■ PROBLEM REQUIREMENTS:
Where a line contains the word "Servidor", copy that line from the records below.

■ DATA FOR ANALYSIS:
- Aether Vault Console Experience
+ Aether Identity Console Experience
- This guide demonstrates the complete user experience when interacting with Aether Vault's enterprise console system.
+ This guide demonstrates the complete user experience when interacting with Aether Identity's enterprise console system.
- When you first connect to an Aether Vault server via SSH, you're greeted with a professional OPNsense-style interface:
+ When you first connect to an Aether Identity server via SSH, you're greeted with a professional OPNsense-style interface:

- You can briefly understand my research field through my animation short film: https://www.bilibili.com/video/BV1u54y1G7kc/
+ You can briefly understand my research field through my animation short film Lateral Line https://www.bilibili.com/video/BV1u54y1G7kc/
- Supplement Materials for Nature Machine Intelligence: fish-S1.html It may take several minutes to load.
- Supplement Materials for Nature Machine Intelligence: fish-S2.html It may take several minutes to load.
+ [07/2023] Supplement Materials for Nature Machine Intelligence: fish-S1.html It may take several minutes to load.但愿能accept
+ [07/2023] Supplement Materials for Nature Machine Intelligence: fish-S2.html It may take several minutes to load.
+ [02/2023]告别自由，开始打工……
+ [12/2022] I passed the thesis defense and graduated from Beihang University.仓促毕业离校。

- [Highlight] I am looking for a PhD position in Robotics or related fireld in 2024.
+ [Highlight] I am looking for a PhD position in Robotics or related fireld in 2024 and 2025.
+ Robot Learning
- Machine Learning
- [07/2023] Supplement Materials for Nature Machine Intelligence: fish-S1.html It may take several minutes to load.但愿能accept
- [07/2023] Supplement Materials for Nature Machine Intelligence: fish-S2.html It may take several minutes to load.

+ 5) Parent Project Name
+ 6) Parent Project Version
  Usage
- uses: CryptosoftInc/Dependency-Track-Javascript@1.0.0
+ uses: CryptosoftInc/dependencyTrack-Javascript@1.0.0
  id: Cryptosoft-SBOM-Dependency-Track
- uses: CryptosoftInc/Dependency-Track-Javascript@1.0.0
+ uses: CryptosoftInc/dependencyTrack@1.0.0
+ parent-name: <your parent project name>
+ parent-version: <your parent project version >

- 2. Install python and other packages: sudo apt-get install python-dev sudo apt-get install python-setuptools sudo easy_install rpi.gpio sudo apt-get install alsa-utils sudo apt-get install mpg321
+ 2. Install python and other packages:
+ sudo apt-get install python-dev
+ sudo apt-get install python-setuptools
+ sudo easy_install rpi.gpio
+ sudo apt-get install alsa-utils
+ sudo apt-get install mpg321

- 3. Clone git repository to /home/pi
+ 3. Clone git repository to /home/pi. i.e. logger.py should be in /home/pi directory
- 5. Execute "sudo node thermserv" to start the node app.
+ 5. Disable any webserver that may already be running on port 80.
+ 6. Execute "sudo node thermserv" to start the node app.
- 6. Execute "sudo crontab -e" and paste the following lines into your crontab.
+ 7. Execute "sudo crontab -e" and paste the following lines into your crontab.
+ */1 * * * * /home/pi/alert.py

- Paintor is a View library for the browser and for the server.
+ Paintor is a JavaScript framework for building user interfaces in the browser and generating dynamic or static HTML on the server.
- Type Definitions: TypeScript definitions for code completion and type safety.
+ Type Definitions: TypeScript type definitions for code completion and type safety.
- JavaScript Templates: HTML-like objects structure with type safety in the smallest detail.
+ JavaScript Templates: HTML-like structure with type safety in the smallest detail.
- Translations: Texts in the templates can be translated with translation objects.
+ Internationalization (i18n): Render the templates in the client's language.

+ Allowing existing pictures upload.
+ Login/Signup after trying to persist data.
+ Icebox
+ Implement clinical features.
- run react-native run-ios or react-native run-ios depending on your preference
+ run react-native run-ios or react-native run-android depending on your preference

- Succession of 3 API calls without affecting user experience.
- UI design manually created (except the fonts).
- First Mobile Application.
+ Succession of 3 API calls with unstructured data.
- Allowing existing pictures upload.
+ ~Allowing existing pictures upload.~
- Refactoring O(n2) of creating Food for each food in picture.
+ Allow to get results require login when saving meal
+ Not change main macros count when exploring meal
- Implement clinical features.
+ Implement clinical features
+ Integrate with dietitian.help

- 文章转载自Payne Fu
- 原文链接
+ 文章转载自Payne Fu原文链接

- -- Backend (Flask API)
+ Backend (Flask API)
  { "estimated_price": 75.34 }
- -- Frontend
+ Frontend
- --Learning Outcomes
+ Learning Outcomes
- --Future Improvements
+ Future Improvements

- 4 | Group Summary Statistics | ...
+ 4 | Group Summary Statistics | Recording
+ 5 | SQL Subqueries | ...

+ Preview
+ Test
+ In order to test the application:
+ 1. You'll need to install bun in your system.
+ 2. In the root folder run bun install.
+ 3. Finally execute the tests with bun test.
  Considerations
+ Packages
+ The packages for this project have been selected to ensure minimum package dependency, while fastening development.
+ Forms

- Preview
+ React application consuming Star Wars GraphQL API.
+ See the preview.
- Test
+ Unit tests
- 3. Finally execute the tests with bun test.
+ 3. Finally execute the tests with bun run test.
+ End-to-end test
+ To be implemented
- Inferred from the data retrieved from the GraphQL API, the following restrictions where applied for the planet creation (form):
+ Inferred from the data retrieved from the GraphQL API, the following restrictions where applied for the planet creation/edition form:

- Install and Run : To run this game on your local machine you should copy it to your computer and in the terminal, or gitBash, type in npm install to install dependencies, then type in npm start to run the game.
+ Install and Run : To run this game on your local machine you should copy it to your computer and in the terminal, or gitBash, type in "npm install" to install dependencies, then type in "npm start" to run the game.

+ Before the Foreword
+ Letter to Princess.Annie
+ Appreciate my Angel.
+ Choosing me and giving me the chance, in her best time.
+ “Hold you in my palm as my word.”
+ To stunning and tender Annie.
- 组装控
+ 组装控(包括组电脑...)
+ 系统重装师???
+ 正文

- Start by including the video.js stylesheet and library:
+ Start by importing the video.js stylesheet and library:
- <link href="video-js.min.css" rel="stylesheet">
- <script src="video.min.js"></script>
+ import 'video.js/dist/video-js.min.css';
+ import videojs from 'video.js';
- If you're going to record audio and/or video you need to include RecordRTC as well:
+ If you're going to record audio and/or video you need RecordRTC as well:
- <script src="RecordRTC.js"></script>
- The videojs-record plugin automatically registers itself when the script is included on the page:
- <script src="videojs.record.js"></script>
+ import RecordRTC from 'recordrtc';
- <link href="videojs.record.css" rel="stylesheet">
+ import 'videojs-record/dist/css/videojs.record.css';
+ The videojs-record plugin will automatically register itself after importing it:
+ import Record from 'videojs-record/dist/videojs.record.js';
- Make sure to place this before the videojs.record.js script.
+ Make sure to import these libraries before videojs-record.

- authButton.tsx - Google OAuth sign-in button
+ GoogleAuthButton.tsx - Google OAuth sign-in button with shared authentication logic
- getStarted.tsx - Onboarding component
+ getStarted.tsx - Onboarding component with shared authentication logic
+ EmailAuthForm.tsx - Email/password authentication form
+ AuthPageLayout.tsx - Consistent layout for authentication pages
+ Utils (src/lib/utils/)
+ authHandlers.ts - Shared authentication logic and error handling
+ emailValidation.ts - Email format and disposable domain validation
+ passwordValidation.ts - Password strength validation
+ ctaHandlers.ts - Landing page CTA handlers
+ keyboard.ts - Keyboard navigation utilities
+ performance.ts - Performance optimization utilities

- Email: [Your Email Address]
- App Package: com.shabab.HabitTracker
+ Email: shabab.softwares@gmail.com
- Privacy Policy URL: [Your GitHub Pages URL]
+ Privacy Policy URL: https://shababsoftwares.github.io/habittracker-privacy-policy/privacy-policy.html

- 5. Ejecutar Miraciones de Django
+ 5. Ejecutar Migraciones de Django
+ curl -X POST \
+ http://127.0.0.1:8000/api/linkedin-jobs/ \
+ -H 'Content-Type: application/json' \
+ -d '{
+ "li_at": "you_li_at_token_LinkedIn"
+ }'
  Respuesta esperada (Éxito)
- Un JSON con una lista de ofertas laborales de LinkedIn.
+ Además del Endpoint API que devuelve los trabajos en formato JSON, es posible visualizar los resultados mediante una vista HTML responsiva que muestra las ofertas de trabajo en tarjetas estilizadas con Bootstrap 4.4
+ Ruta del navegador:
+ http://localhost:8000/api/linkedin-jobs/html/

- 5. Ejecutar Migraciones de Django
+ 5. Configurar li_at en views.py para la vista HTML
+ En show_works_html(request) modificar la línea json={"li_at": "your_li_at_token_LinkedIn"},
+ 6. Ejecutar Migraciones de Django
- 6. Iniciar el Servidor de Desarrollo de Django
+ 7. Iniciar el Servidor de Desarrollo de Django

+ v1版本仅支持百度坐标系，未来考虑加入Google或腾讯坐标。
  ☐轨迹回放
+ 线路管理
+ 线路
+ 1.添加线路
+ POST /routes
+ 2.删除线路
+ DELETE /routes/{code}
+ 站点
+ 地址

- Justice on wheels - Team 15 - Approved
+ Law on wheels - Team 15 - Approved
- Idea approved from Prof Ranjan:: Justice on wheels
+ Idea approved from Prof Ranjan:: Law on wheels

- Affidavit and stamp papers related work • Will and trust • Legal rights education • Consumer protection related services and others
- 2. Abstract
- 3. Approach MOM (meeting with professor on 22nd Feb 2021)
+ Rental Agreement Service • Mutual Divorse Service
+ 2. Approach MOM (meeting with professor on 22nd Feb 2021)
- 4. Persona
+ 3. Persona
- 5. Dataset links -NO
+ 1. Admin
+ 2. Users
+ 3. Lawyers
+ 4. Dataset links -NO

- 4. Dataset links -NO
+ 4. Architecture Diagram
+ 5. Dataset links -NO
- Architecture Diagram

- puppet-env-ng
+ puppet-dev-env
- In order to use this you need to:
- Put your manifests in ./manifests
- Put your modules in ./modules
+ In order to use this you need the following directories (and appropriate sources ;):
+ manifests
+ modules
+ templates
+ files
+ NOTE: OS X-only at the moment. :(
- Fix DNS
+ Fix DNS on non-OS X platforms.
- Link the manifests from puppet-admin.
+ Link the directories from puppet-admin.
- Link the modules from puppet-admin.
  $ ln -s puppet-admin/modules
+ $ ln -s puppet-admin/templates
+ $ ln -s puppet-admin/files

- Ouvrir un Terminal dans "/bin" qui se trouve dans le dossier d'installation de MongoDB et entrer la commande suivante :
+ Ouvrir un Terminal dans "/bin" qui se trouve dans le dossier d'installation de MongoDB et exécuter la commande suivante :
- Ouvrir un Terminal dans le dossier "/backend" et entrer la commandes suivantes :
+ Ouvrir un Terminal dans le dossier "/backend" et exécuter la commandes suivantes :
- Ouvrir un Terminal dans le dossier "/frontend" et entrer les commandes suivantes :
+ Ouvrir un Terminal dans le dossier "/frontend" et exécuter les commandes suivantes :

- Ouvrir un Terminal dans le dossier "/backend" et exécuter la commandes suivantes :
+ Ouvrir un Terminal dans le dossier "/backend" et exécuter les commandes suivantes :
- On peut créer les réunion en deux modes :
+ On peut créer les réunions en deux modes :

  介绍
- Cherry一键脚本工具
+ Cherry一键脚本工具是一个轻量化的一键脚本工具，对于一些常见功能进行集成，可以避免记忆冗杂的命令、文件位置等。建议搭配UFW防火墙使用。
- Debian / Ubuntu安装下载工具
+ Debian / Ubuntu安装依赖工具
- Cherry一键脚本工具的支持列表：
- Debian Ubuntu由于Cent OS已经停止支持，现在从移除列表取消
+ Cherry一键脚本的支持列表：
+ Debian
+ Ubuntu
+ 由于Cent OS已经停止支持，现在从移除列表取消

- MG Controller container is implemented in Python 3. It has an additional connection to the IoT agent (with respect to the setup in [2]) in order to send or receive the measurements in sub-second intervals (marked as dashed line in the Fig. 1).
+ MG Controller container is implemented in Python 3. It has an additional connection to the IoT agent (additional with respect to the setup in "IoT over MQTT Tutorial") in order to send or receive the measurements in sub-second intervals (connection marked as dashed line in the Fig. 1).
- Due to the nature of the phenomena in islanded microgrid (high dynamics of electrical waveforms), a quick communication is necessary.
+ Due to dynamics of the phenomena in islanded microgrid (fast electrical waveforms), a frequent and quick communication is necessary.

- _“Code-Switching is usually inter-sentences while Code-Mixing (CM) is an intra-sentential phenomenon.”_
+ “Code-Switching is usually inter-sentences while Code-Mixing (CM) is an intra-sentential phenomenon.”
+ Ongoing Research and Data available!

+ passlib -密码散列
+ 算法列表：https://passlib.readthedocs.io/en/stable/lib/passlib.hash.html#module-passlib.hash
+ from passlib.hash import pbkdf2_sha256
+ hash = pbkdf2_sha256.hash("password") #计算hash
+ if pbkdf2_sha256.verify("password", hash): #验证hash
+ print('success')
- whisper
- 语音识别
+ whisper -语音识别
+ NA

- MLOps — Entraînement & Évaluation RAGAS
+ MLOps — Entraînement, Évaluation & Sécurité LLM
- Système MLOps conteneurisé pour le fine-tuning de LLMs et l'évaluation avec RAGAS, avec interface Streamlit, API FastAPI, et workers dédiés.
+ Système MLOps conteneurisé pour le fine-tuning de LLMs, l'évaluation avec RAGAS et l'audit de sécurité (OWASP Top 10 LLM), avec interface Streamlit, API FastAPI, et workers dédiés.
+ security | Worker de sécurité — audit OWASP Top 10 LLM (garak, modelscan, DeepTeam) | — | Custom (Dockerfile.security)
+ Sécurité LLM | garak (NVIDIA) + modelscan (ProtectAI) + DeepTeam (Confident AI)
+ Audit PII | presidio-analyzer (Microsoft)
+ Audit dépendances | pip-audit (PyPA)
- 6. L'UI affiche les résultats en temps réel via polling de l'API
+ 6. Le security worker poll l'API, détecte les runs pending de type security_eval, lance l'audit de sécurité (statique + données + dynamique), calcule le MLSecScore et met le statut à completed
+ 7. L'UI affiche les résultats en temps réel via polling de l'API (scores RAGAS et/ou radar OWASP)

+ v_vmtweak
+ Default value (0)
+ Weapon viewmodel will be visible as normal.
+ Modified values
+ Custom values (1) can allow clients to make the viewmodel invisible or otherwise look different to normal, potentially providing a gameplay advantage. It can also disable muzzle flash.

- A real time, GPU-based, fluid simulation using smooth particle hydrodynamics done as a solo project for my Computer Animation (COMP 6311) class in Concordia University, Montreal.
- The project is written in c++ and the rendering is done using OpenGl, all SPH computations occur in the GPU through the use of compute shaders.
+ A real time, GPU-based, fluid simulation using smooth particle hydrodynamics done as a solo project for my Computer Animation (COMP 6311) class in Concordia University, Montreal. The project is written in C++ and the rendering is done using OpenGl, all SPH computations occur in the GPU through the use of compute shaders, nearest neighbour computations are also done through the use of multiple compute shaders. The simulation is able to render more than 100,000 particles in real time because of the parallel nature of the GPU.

■ RESULT OF THE TASK:
- 6. Iniciar el Servidor de Desarrollo de Django
+ 7. Iniciar el Servidor de Desarrollo de Django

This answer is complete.